*Extracted entries*:
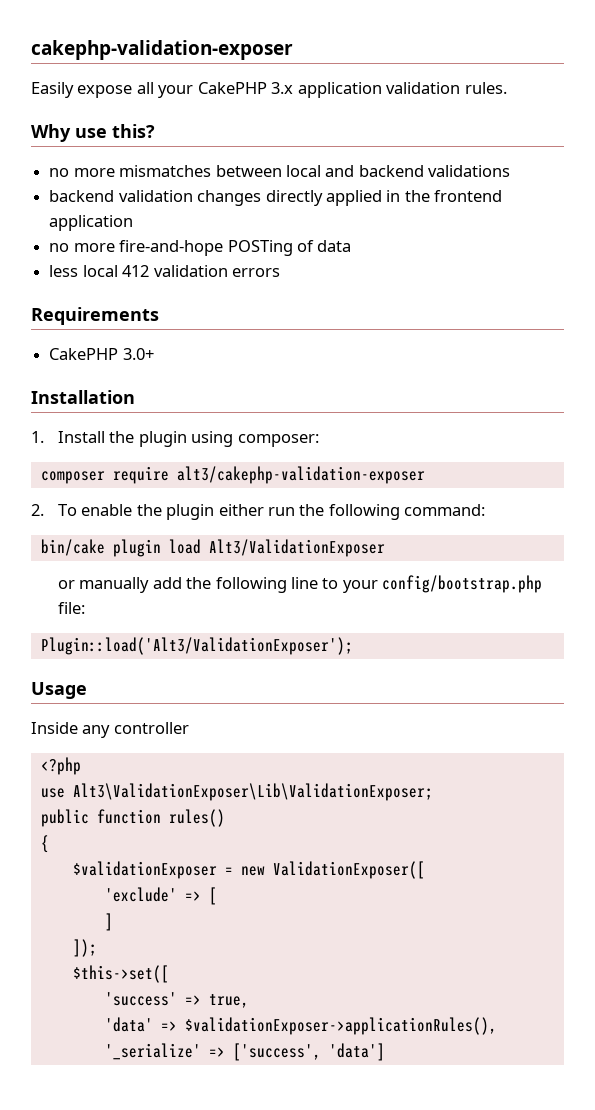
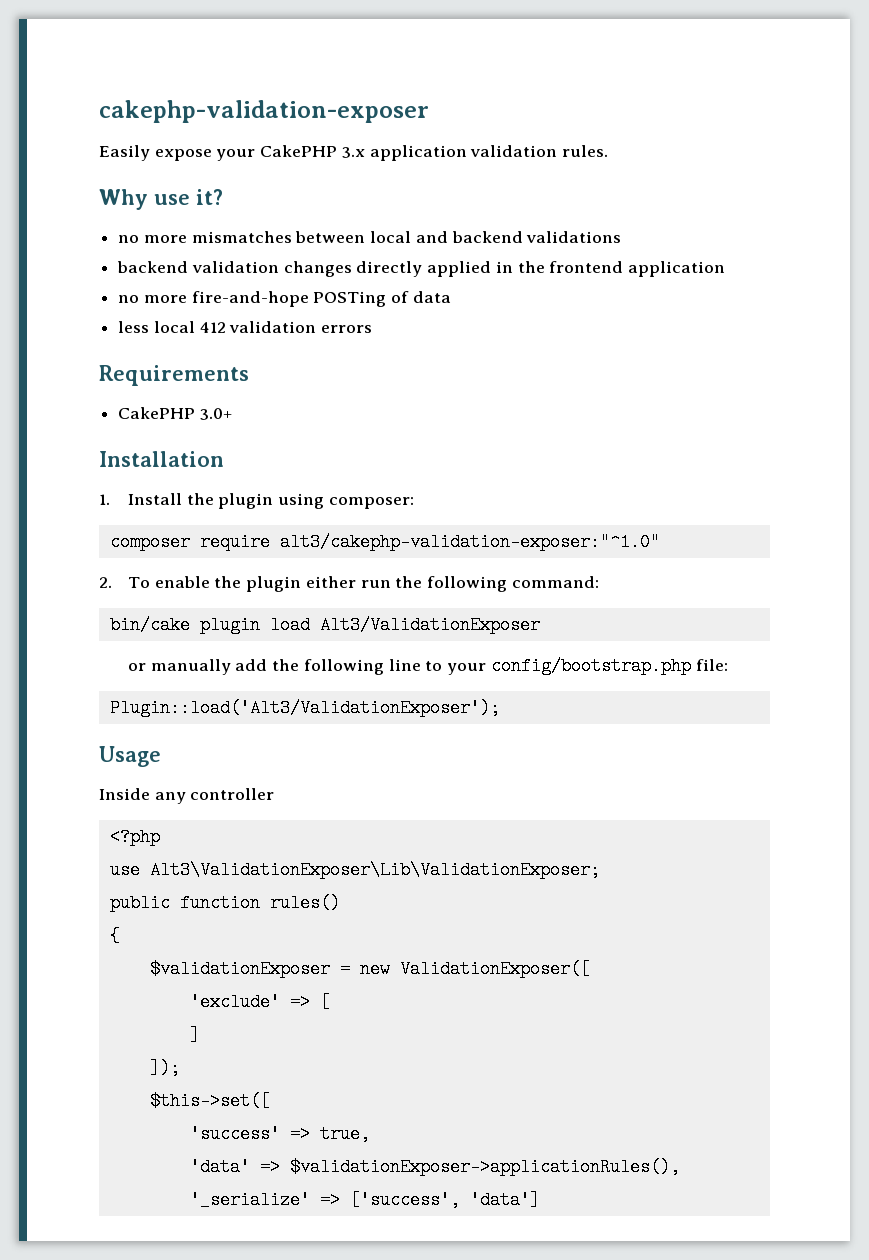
[136,82,154,94] all -> (212, 155) none
[112,124,155,138] this? -> [196,189,223,205] it?
[176,466,425,484] alt3/cakephp-validation-exposer -> [279,533,660,551] alt3/cakephp-validation-exposer:"^1.0"

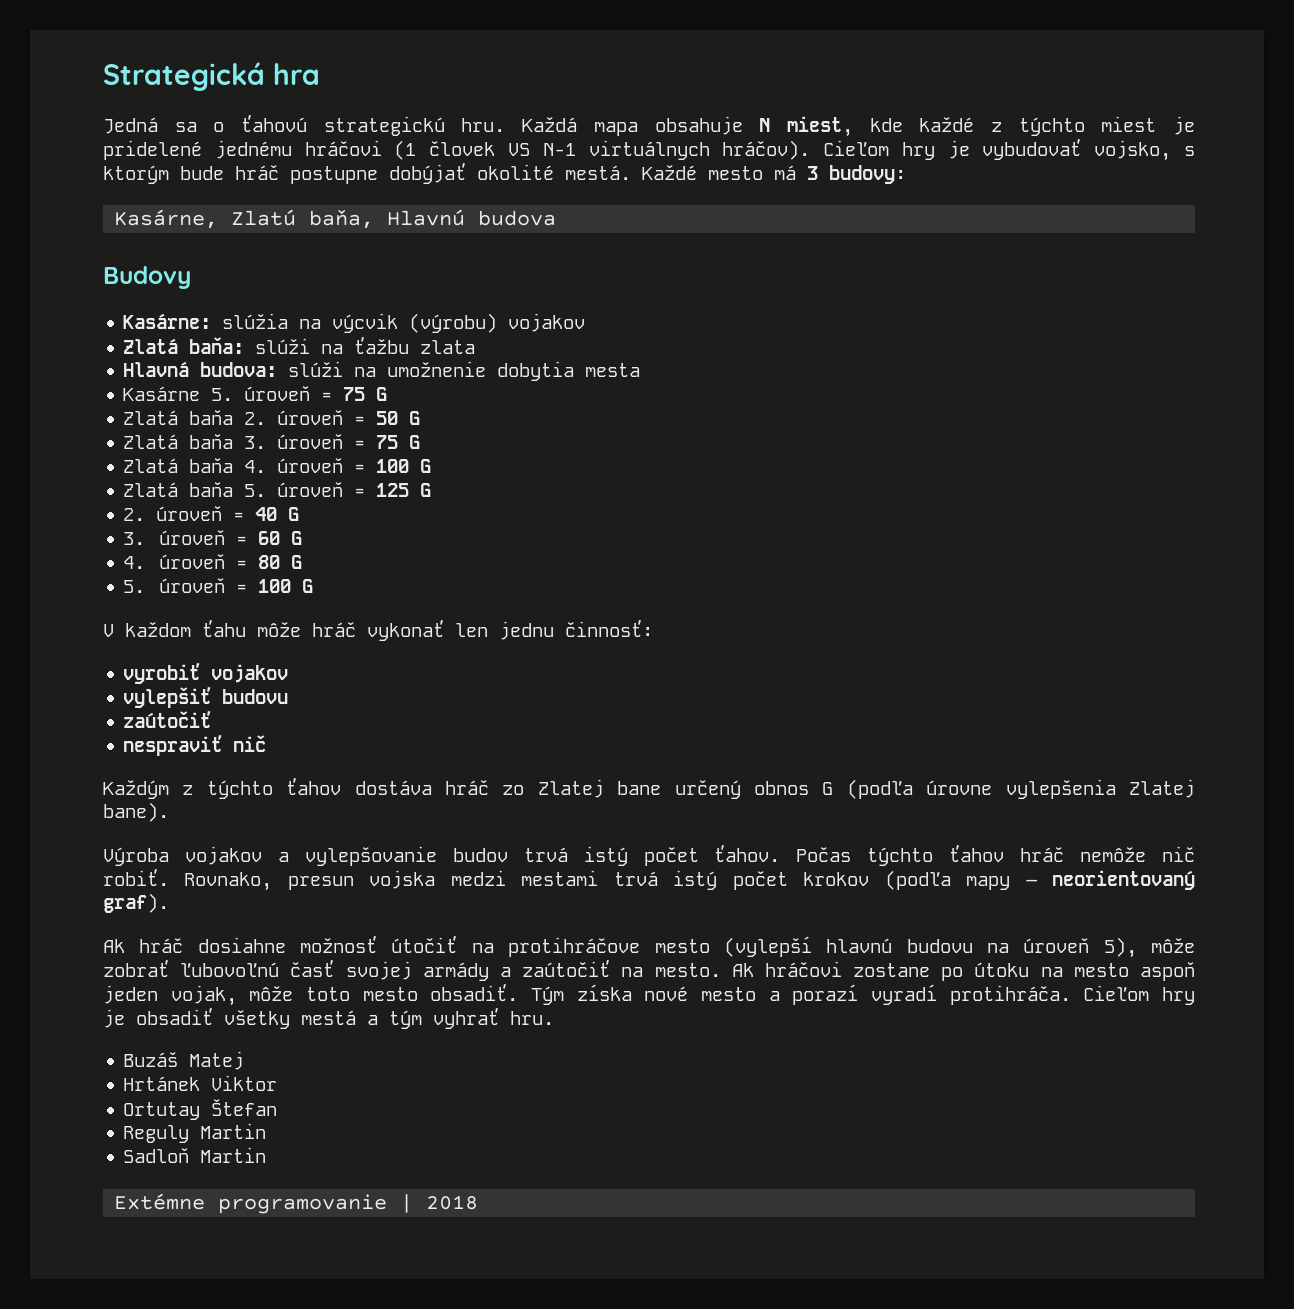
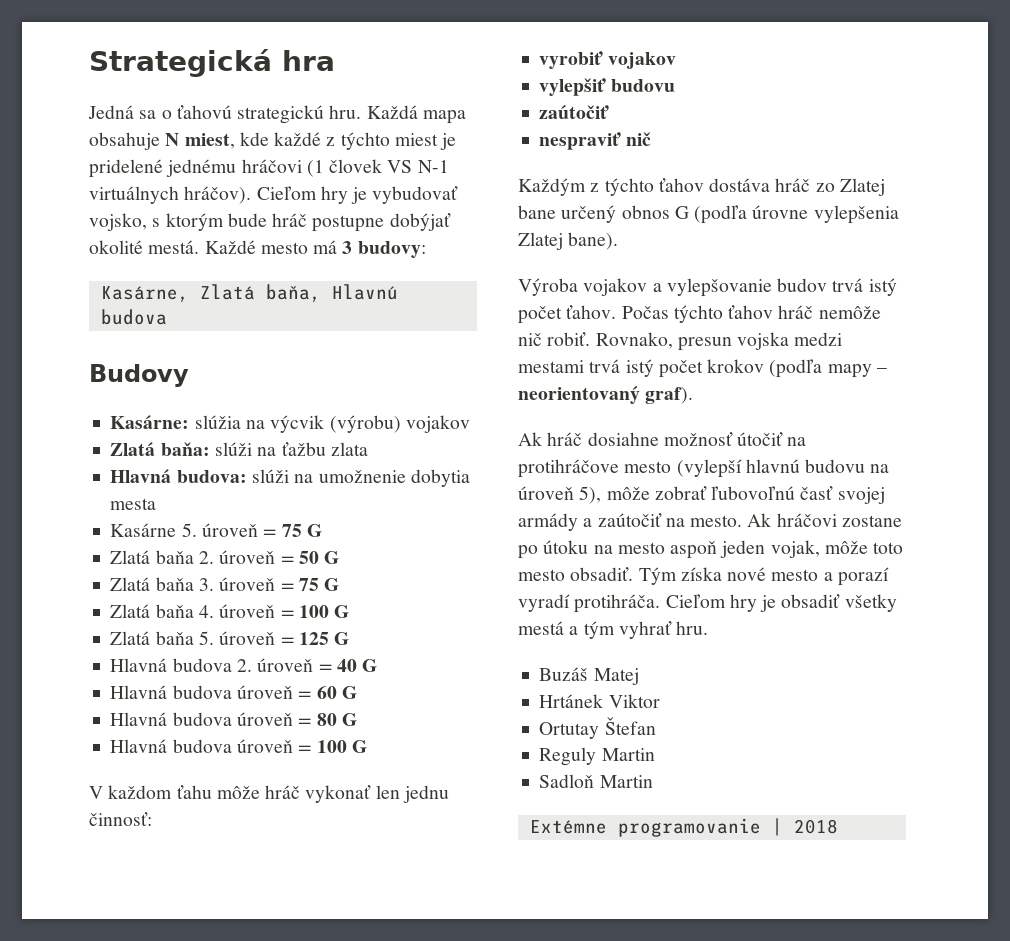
[231,209,297,226] Zlatú -> [199,284,255,300] Zlatá
(432, 490) none -> [110,658,232,672] Hlavná budova
[123,532,146,545] 3. -> [110,685,232,699] Hlavná budova
[123,556,146,569] 4. -> [110,712,232,726] Hlavná budova
[123,580,146,593] 5. -> [110,739,232,753] Hlavná budova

*What is being asked*: Search the material above for "Hlavná". Pull out each line where it shows up.

*Exercise solution*:
(432, 490) none -> [110,658,232,672] Hlavná budova
[123,532,146,545] 3. -> [110,685,232,699] Hlavná budova
[123,556,146,569] 4. -> [110,712,232,726] Hlavná budova
[123,580,146,593] 5. -> [110,739,232,753] Hlavná budova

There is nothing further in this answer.